Confirm Vehicles Are Available in Both Systems
If credentials are correct but vehicles are not syncing as expected, review the vehicle records in Bouncie and Fleetio. Make sure the vehicles you want to connect are available and correctly identified. This is especially important for larger fleets or accounts where vehicles may have similar names. A consistent naming structure can help your team confirm that the correct Bouncie vehicle is connected to the correct Fleetio vehicle.
Allow Time for Activity-Based Updates
Some updates depend on vehicle activity. GPS location and odometer data update as Bouncie devices report new information. Other data, such as faults and battery alerts, are created when triggered by vehicle activity. If you do not see certain data immediately, confirm that the vehicle has been active and that the Bouncie device is reporting.
Best Practices After Setup
Once the integration is connected, there are a few simple practices that can help your team get the most value from it.
First, review your Fleetio vehicle records and make sure they are clean and consistent. Connected data is most useful when vehicle names, IDs, and records are easy to understand.
Second, confirm that your preventive maintenance schedules in Fleetio are set up the way your team wants them. Since odometer readings from Bouncie can feed into Fleetio meter entries, this is a good time to make sure mileage-based maintenance intervals are accurate.
Third, decide how your team will review new issues and faults. The integration can help surface information, but your internal process determines how quickly that information turns into action. For example, your team may decide that battery-related issues should be reviewed daily or that certain DTC faults should trigger a maintenance check before the vehicle is sent back out.

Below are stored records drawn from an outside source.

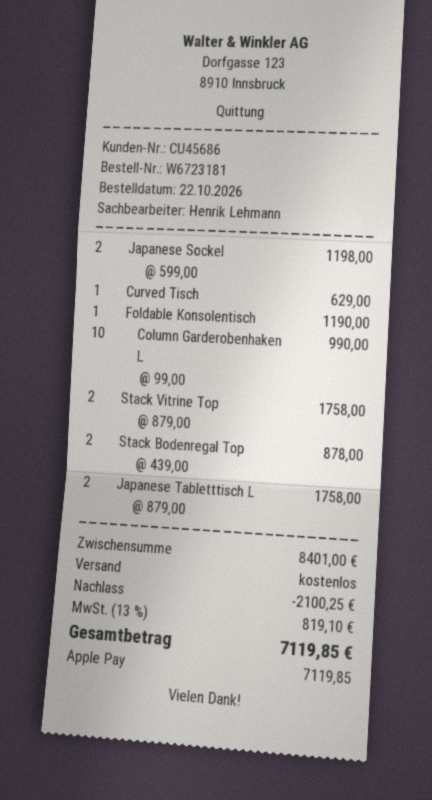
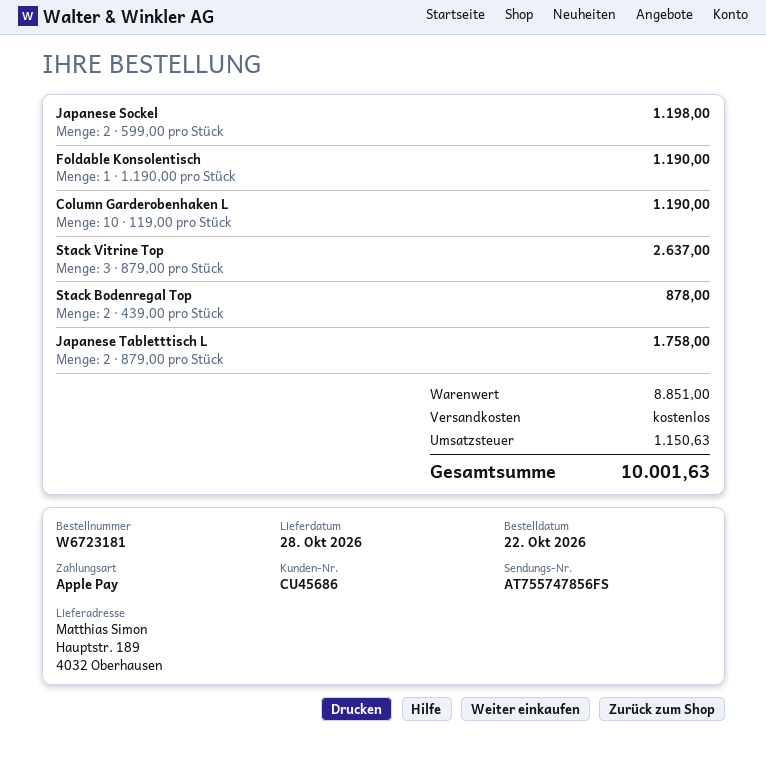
Curved Tisch: 1 x 629.00 = 629.00 -> none
Column Garderobenhaken L: 10 x 99.00 = 990.00 -> 10 x 119.00 = 1190.00
Stack Vitrine Top: 2 x 879.00 = 1758.00 -> 3 x 879.00 = 2637.00
subtotal: 8401.00 -> 8851.00
discount: 2100.25 -> none
tax: 819.10 -> 1150.63
total: 7119.85 -> 10001.63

Finally, make sure the right people know the integration is active. Operations, maintenance, and fleet leadership may each use the data in different ways. A brief internal communication can help each team understand where to find updated information and how it fits into their workflow.
Why This Integration Matters for Fleet Teams
The biggest benefit of integrating Bouncie with Fleetio is not just convenience. It is better alignment between vehicle activity and fleet maintenance.
Without connected systems, teams often spend time chasing information. Someone has to collect mileage, check vehicle health alerts, update records, and determine whether maintenance schedules are still accurate. That work is necessary, but it is also repetitive and easy to delay.
With Bouncie and Fleetio connected, more of that information moves automatically. Fleetio's Bouncie integration page highlights benefits that include reducing manual data entry, syncing mileage, diagnostics, and location data, supporting real-time fault code alerts, and feeding accurate odometer data into service reminders and preventive maintenance workflows.
For fleet managers, that means less time spent reconciling data. For maintenance teams, it means better visibility into vehicle health. For operations leaders, it means a more connected view of fleet performance and readiness.
It also helps growing fleets build better habits. A small fleet may be able to manage some updates manually for a while, but that approach becomes harder as the number of vehicles increases. Connecting telematics and maintenance systems helps create a more scalable process.
Get Started With the Bouncie and Fleetio Integration
The Bouncie and Fleetio integration gives fleets a practical way to connect real-time vehicle data with the maintenance workflows they already use.
For fleets using both platforms, this is a simple but valuable step toward reducing manual work, improving maintenance visibility, and making better use of the data already coming from connected vehicles.
If your fleet relies on Bouncie for telematics and Fleetio for maintenance management, connecting the two platforms brings that information together in a way that supports faster decisions and more efficient day-to-day operations.